Causality and Equipment Structure Enhanced Maintenance Plan Recommendation with Knowledge Graph Integration
Yanying Wang , Ying Cheng , Qinglin Qi , Zhiheng Zhao , George Q. Huang , Stefan Pickl , Fei Tao
Engineering ›› : 202511036
Recommending maintenance plans presents significant challenges due to the low standardization of maintenance records and unclear pathways for identifying appropriate plans. While knowledge graphs have been extensively researched for integrating and evolving maintenance data, these issues hinder the accurate recommendation of maintenance solutions within large-scale maintenance knowledge systems.

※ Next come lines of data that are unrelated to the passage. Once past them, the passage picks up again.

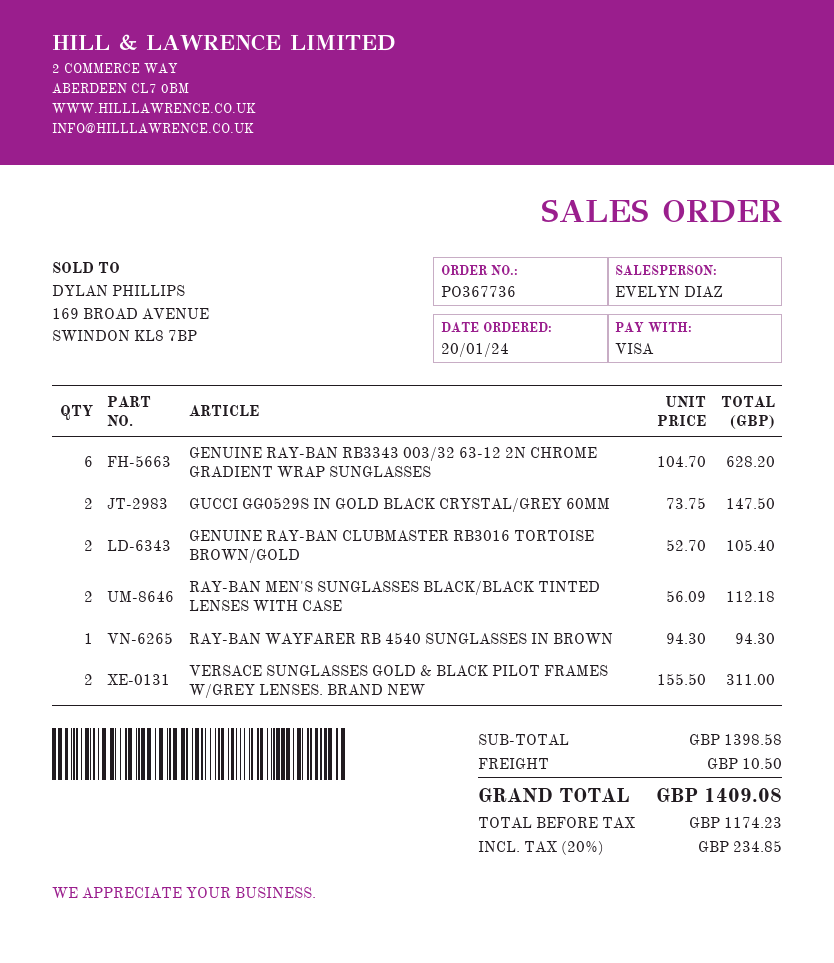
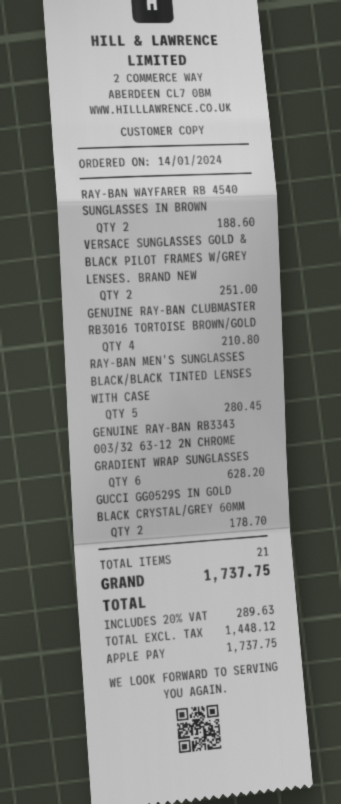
order date: 2024-01-20 -> 2024-01-14
payment method: Visa -> Apple Pay
GUCCI GG0529S IN GOLD BLACK CRYSTAL/GREY 60MM: 2 for 147.50 -> 2 for 178.70
GENUINE RAY-BAN CLUBMASTER RB3016 TORTOISE BROWN/GOLD: 2 for 105.40 -> 4 for 210.80
RAY-BAN MEN'S SUNGLASSES BLACK/BLACK TINTED LENSES WITH CASE: 2 for 112.18 -> 5 for 280.45
RAY-BAN WAYFARER RB 4540 SUNGLASSES IN BROWN: 1 for 94.30 -> 2 for 188.60
VERSACE SUNGLASSES GOLD & BLACK PILOT FRAMES W/GREY LENSES. BRAND NEW: 2 for 311.00 -> 2 for 251.00
shipping: 10.50 -> none
net: 1174.23 -> 1448.12
tax: 20% = 234.85 -> 20% = 289.63
total: 1409.08 -> 1737.75

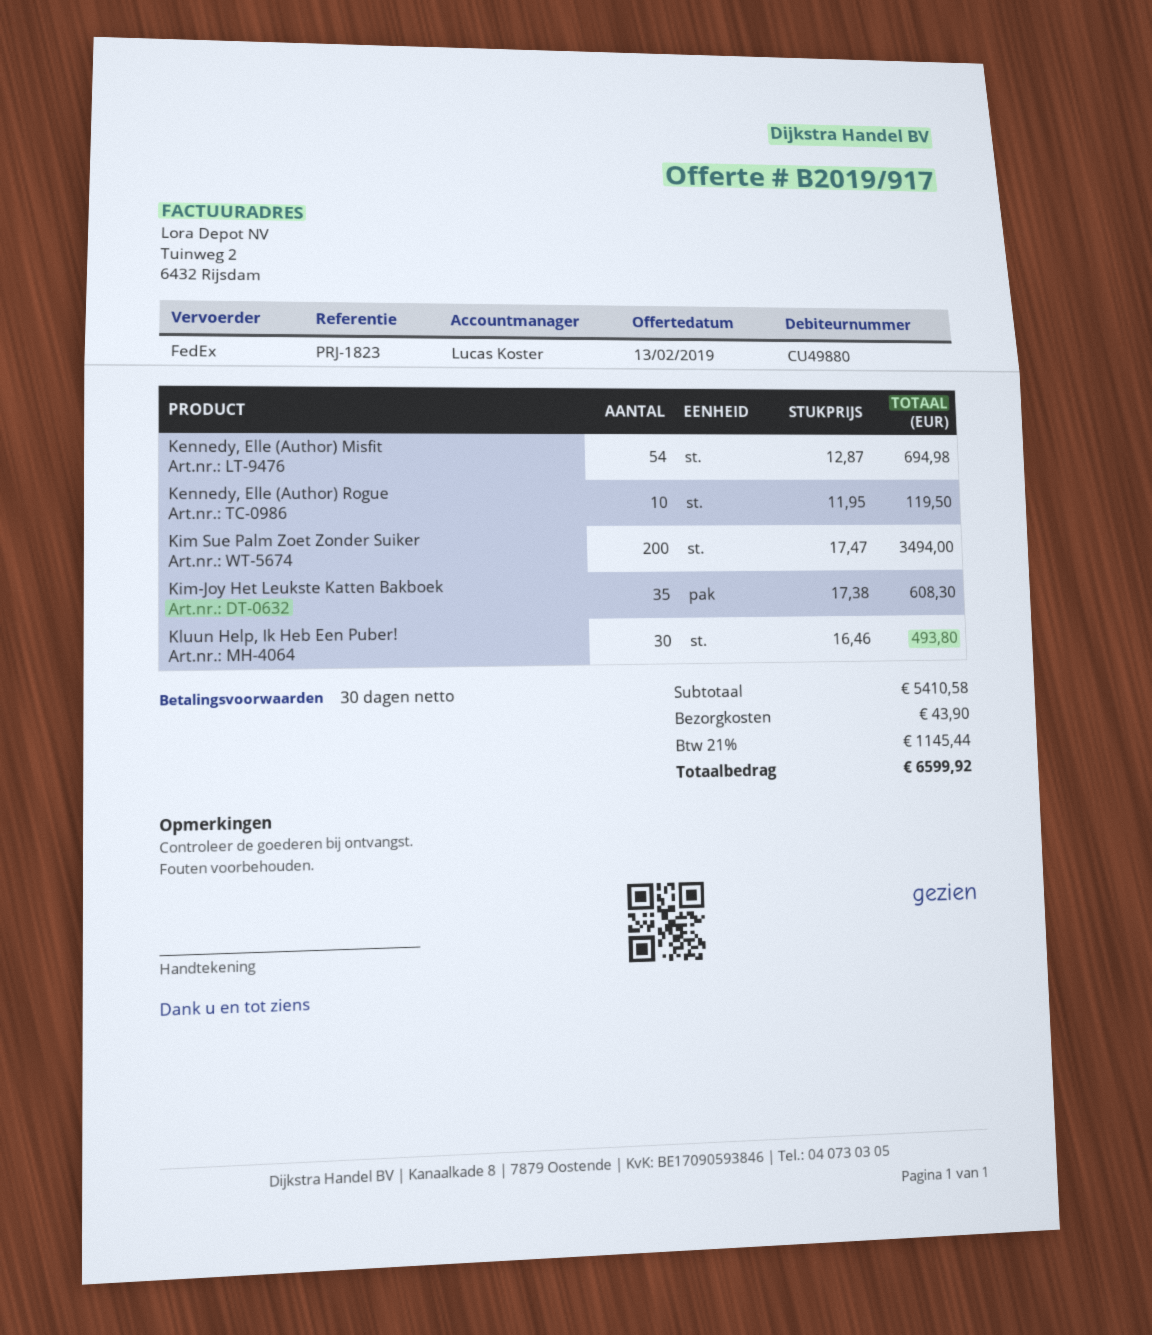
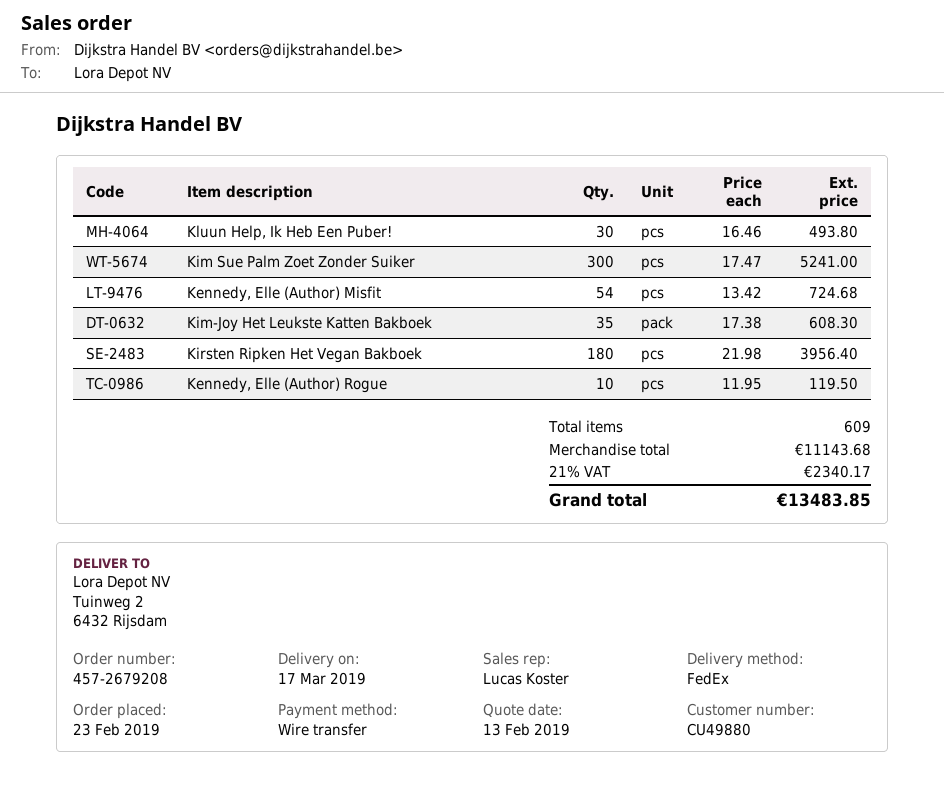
Kennedy, Elle (Author) Misfit: 54 x 12.87 = 694.98 -> 54 x 13.42 = 724.68
Kim Sue Palm Zoet Zonder Suiker: 200 x 17.47 = 3494.00 -> 300 x 17.47 = 5241.00
Kirsten Ripken Het Vegan Bakboek: none -> 180 x 21.98 = 3956.40
subtotal: 5410.58 -> 11143.68
shipping: 43.90 -> none
tax: 21% = 1145.44 -> 21% = 2340.17
total: 6599.92 -> 13483.85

This paper proposes a causality and equipment structure enhanced maintenance plan matching and recommendation (CEE-MPMR) method to address these challenges. The method leverages an unsupervised SimCSE model to normalize domain vocabulary in the absence of domain lexicon, and proposes a maintenance plan reasoning method based on RotatE cc. The proposed method achieves a maintenance plan matching accuracy of 90.80%, effectively improving the precision of maintenance plan recommendations. Finally, we applied and validated the approach on real-world data from a nuclear power enterprise and integrated the algorithm into a maintenance plan recommendation system, supporting intelligent analysis and decision-making for nuclear complex equipment maintenance.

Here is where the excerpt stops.